El problema es que la política no es una práctica puramente estética. No cabe duda de que la estética forma parte de ella. Pero si la estética no va acompañada por argumentos, es decir, por explicaciones que induzcan a otros a compartir nuestro punto de vista y, a la vez, nos obliguen a comprender el punto de vista del otro, deja de ser política. El gusto, como se sabe, no puede ser fundamentado, pero sí explicado. Yo puedo decir que algo me gusta porque no está ni muy crudo ni muy cocido, o porque es el punto medio entre dulce y salado. Nadie está obligado a compartir mi gusto, pero sí es posible que otros lleguen a comprenderlo. Eso, ya de por sí, es un principio de entendimiento.
Por otro lado, las declaraciones estéticas pueden estar ligadas a cuestiones fácticas que, aunque incapaces de proveerles una justificación universal, conecten nuestro gusto particular a verdades comunes.
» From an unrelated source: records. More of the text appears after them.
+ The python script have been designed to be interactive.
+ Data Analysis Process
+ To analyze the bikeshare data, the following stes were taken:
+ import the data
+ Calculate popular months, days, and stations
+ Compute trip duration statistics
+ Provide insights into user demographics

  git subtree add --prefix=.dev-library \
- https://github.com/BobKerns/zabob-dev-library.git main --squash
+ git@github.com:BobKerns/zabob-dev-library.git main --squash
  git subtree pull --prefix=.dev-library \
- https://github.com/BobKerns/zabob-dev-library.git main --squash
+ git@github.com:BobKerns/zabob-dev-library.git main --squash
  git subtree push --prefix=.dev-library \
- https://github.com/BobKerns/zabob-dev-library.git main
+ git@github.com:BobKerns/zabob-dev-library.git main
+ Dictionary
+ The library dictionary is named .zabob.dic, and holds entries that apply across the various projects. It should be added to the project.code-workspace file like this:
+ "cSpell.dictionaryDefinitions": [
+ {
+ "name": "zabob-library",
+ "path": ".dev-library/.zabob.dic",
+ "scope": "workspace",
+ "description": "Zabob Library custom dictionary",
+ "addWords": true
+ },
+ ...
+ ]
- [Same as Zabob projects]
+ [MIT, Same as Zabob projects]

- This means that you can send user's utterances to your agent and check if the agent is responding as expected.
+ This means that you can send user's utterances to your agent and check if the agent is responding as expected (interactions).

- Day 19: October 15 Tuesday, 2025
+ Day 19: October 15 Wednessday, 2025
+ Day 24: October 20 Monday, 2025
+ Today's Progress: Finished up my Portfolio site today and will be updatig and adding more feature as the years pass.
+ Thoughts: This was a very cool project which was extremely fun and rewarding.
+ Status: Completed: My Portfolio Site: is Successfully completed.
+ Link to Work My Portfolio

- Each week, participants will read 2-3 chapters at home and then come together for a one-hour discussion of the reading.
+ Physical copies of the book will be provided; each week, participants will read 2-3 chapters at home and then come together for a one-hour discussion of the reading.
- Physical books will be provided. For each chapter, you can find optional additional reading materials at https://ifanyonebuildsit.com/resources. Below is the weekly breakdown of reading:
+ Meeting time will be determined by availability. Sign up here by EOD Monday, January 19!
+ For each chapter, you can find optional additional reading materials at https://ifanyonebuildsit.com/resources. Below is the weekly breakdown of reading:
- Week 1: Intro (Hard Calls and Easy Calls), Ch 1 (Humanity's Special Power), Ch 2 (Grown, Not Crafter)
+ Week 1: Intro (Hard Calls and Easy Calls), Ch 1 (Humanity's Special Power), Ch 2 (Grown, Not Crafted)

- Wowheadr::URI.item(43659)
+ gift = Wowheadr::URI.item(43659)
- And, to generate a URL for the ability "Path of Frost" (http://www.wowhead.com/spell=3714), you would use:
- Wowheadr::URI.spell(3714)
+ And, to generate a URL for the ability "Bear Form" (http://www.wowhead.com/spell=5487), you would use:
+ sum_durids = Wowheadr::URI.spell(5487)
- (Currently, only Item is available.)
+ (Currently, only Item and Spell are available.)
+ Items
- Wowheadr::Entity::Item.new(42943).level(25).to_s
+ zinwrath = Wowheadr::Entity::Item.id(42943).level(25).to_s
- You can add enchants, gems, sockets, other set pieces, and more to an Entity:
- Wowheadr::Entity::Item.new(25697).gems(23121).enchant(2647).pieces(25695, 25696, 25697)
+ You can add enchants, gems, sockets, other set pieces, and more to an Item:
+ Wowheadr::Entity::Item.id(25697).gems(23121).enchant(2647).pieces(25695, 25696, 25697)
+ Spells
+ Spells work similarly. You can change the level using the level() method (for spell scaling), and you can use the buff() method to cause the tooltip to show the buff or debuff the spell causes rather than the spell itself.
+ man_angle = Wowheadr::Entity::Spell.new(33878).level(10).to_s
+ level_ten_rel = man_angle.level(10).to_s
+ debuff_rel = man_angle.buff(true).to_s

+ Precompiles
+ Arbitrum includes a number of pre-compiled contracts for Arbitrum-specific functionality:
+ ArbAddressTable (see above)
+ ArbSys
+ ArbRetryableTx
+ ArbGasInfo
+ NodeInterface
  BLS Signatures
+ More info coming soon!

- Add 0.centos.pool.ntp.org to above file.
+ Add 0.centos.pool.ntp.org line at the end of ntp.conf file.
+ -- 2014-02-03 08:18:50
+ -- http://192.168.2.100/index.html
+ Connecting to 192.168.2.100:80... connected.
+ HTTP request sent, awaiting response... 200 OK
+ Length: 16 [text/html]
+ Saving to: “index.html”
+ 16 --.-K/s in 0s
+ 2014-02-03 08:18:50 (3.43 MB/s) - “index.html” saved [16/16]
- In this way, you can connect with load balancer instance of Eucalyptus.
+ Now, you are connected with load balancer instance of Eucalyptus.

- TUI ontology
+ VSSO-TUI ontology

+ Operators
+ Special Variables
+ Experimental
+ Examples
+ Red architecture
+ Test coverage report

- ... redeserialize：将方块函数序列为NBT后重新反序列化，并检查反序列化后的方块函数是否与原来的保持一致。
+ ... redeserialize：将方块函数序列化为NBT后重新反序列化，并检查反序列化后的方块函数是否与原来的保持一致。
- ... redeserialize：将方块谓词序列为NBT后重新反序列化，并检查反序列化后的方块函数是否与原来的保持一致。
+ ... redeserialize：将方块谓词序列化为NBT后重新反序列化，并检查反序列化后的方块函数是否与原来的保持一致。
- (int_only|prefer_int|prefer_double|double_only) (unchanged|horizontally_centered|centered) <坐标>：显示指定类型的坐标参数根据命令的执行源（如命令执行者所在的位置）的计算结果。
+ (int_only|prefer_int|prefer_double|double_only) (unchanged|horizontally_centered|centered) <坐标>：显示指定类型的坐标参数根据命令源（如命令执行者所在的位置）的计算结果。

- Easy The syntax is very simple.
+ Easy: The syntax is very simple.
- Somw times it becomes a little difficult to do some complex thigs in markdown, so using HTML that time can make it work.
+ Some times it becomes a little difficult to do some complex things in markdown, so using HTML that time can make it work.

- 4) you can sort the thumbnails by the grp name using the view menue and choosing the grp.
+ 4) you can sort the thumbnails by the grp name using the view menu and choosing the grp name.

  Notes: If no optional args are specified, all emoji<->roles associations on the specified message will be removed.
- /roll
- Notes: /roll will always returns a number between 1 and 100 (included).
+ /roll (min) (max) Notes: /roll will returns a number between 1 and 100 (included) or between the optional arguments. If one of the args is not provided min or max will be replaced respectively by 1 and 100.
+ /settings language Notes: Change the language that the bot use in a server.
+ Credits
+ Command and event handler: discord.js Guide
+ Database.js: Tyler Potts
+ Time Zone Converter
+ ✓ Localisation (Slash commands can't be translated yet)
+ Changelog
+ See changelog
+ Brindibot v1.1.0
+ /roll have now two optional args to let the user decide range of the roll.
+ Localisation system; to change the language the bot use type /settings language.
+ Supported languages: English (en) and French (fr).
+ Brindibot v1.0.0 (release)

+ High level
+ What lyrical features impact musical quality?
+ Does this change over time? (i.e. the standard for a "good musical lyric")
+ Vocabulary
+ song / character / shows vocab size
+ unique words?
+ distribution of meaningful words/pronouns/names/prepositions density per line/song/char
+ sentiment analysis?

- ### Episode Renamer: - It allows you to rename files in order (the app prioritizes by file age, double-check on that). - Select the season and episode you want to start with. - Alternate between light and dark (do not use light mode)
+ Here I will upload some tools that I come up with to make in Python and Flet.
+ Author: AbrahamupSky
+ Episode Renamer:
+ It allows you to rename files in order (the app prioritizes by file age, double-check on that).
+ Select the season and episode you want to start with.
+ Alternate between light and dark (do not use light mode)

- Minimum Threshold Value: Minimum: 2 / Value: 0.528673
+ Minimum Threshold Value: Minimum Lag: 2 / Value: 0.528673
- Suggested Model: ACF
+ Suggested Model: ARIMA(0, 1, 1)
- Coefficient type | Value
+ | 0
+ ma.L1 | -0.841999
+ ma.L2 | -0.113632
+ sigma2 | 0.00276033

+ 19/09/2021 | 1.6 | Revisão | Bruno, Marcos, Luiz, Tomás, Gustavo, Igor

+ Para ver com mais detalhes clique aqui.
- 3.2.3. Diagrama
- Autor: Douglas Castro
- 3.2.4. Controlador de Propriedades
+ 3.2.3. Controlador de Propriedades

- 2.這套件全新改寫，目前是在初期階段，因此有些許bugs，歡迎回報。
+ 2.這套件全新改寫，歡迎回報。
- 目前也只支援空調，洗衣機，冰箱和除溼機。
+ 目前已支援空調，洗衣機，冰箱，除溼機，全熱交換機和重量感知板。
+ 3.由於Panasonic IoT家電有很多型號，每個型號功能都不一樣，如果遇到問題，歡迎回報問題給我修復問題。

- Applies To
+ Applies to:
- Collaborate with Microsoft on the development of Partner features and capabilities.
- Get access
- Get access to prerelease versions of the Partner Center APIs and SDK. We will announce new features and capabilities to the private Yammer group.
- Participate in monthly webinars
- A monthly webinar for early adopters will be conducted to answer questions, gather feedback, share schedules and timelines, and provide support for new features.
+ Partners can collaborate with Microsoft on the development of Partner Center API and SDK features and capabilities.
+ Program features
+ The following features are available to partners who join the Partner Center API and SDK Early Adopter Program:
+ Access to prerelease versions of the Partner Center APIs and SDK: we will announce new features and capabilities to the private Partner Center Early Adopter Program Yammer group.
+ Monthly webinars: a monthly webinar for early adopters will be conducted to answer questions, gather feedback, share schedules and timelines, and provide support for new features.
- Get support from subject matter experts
Por ejemplo, a mí puede gustarme un determinado compositor porque fue el primero en utilizar una determinada técnica. Ello no implica que a los demás deba gustarle, pero sí pueden conectar esa verdad compartida con mi gusto particular. O pueden demostrar que, en realidad, esa no es la verdad, y dejar en claro que las premisas en las que se sustenta mi gusto son incorrectas. En ambos casos, la declaración estética abre el camino al entendimiento mutuo.
Cuando, en cambio, la declaración estética no hace más que ponerle un concepto ("absurdo", "desfachatado") al disgusto, no hay mucho margen para el entendimiento. Se trata de algo más cercano al soliloquio o, al menos, a un discurso dirigido a quienes ya comparten mi gusto. Es como cuando uno termina de escuchar la novena sinfonía de Beethoven y dice "buenísimo", "espectacular", "sublime", y demás. Uno trata de expresar una sensación, y busca conceptos que lo ayuden. Eso no tiene nada de malo. Pero poco tiene que ver con el entendimiento mutuo y la construcción de voluntades plurales sin las cuales es impensable la práctica política.